[Supplied data]
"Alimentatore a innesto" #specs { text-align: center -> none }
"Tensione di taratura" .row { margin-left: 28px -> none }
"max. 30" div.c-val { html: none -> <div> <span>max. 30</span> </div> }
* * *
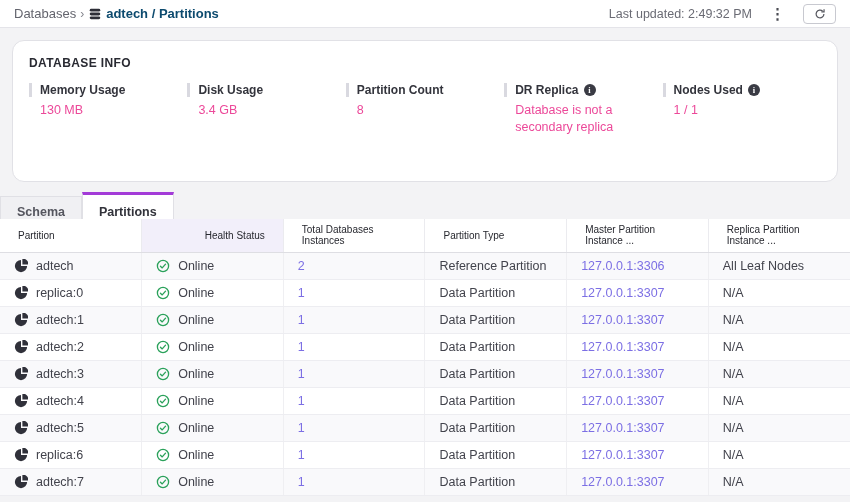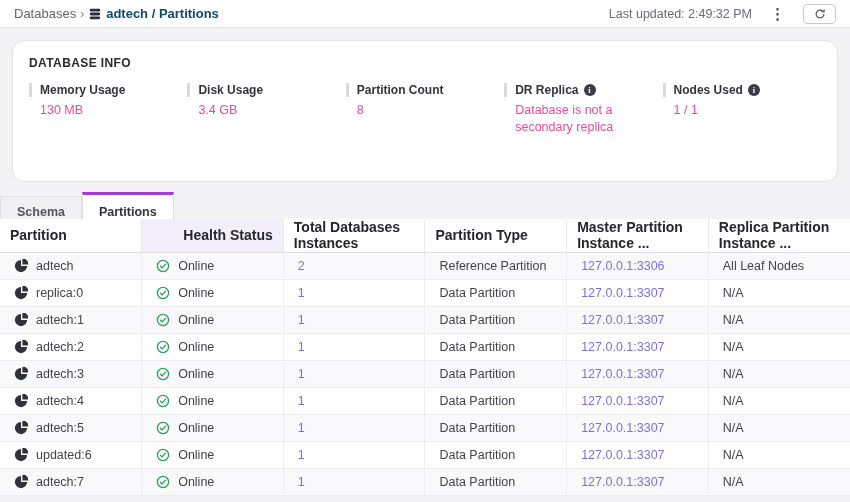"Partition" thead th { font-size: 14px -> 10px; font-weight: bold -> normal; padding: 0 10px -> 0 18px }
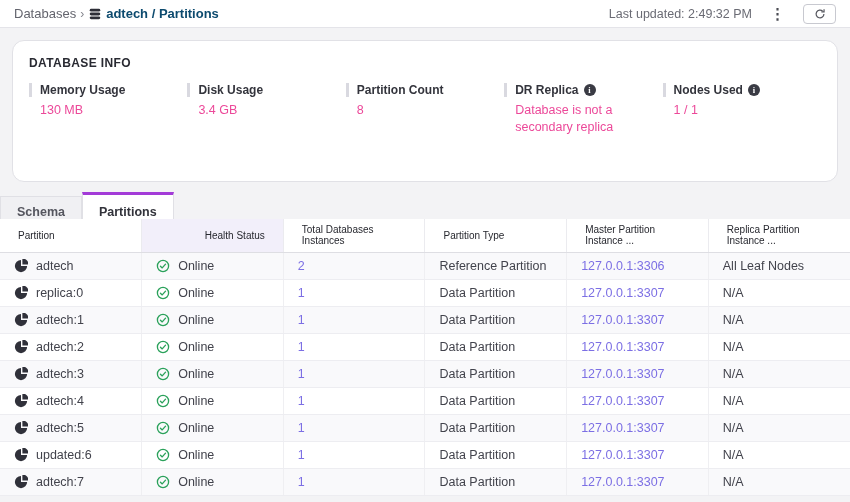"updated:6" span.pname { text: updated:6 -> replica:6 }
* * *
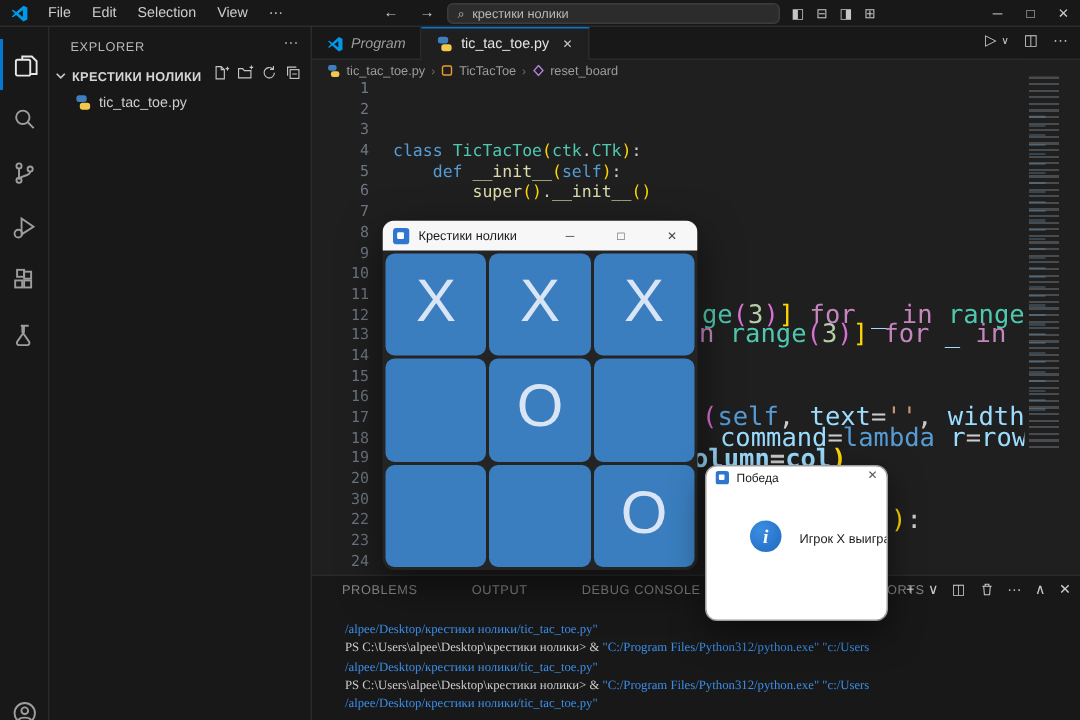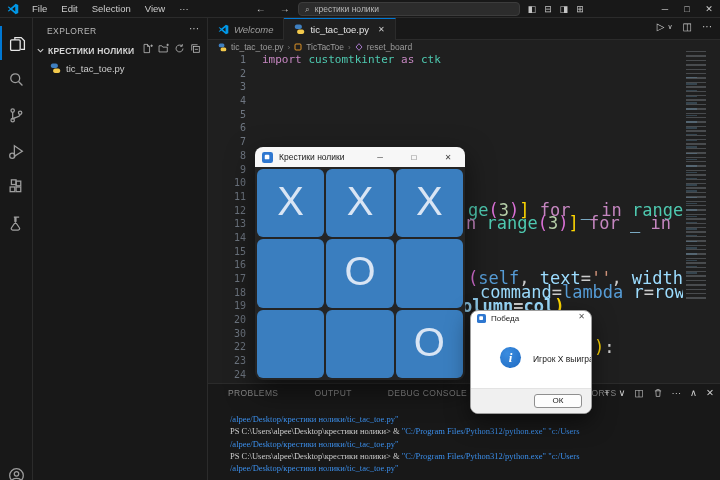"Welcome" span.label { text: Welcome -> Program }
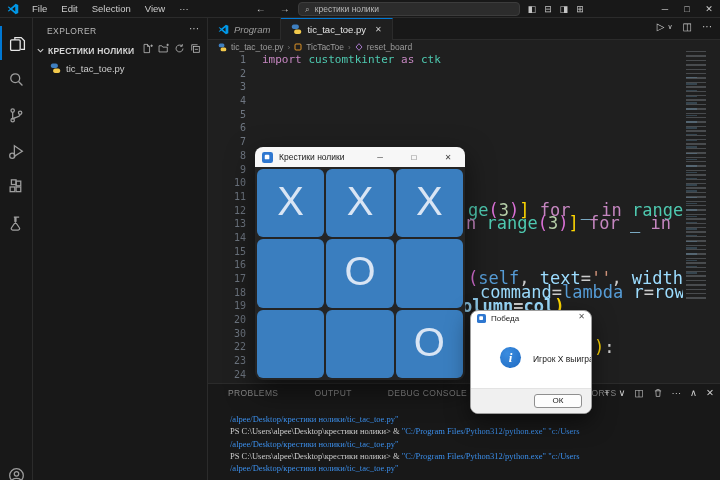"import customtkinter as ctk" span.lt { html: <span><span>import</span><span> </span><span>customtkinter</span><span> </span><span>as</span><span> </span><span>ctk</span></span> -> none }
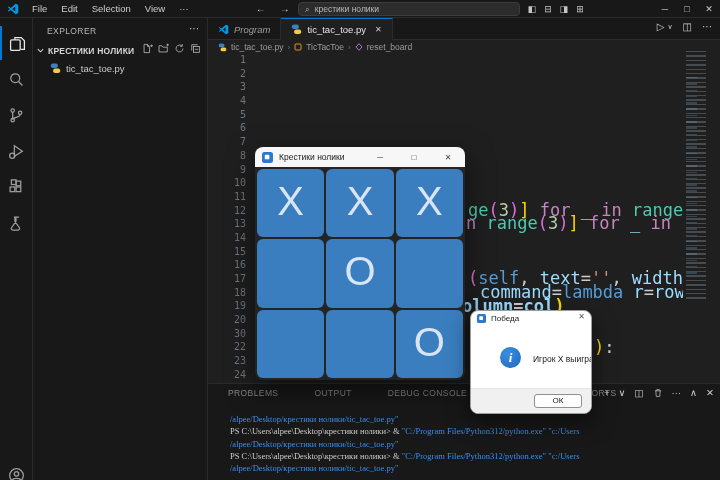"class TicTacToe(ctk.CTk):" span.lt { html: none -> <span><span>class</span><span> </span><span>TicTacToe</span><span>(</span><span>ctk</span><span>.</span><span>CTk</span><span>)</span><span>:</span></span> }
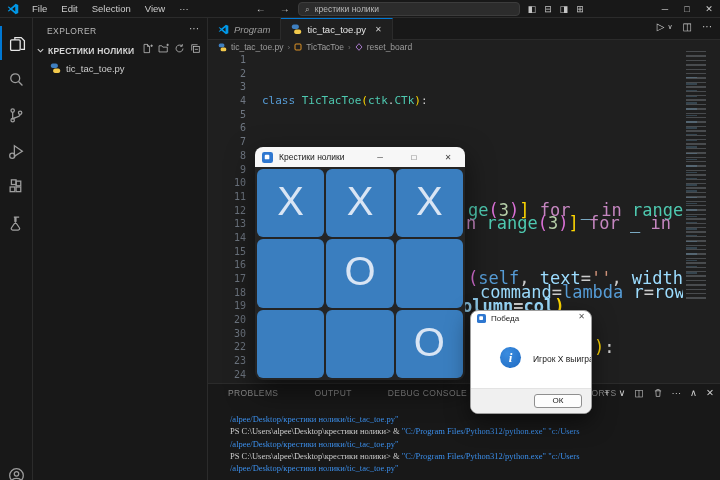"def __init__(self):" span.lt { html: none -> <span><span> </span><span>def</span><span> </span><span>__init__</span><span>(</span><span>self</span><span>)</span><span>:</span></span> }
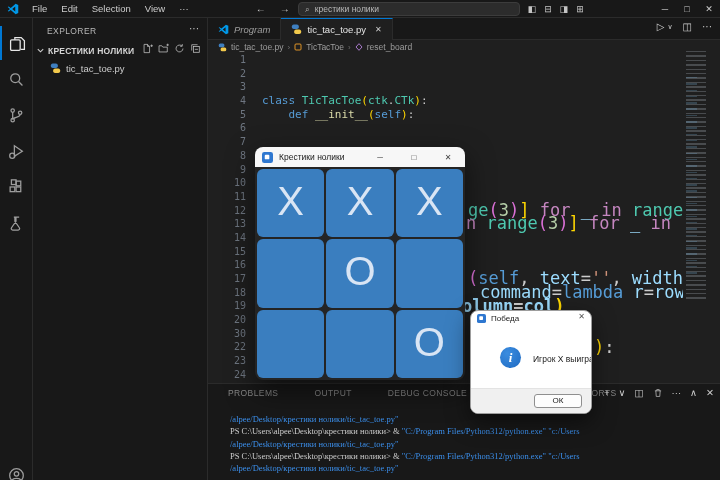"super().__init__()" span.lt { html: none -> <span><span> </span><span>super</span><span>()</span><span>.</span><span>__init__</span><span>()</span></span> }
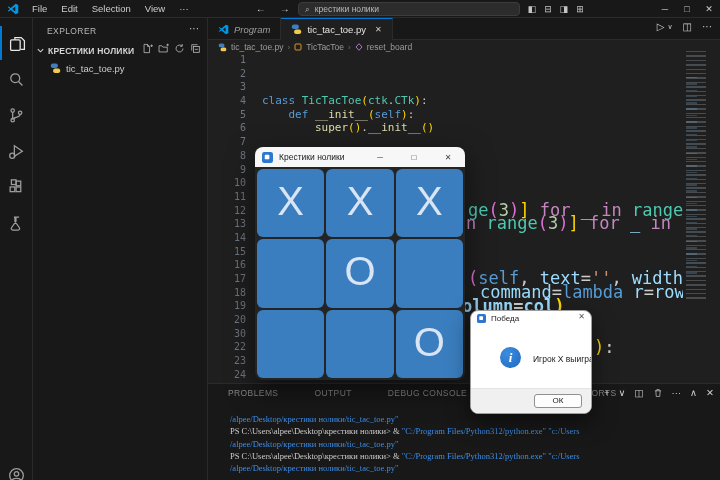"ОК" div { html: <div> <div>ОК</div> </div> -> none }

[Exercise goal] Copy the lines above exactly. Start with the line containing "margin-left: 28px ->", end with the line containing "none -> <div>", and include both.

[Response area]
"Tensione di taratura" .row { margin-left: 28px -> none }
"max. 30" div.c-val { html: none -> <div> <span>max. 30</span> </div> }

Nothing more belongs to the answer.